Task brief: For the entries below, state how many lines include the string "none", and write nothing besides that number.

=== Provided data ===

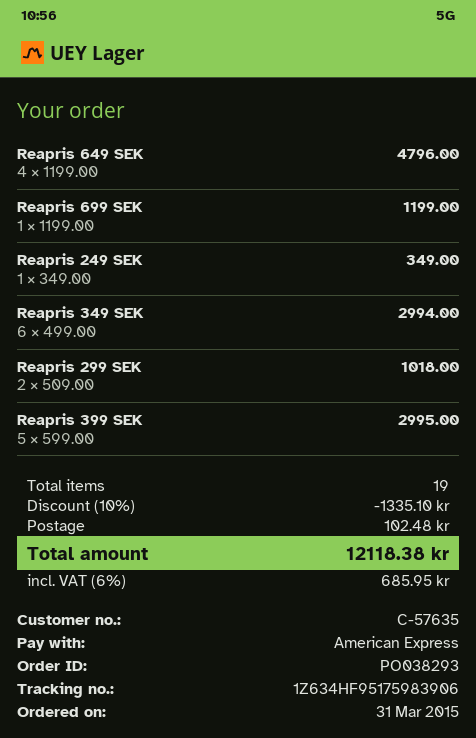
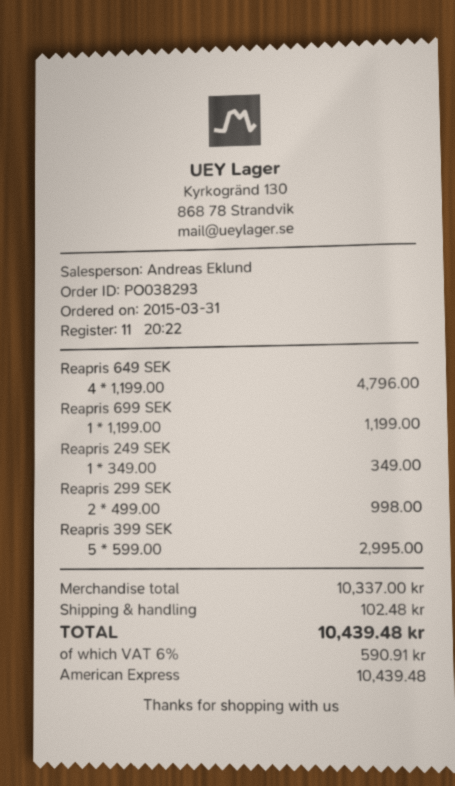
Reapris 349 SEK: 6 x 499.00 = 2994.00 -> none
Reapris 299 SEK: 2 x 509.00 = 1018.00 -> 2 x 499.00 = 998.00
discount: 10% = 1335.10 -> none
tax: 6% = 685.95 -> 6% = 590.91
total: 12118.38 -> 10439.48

===

Written answer: 2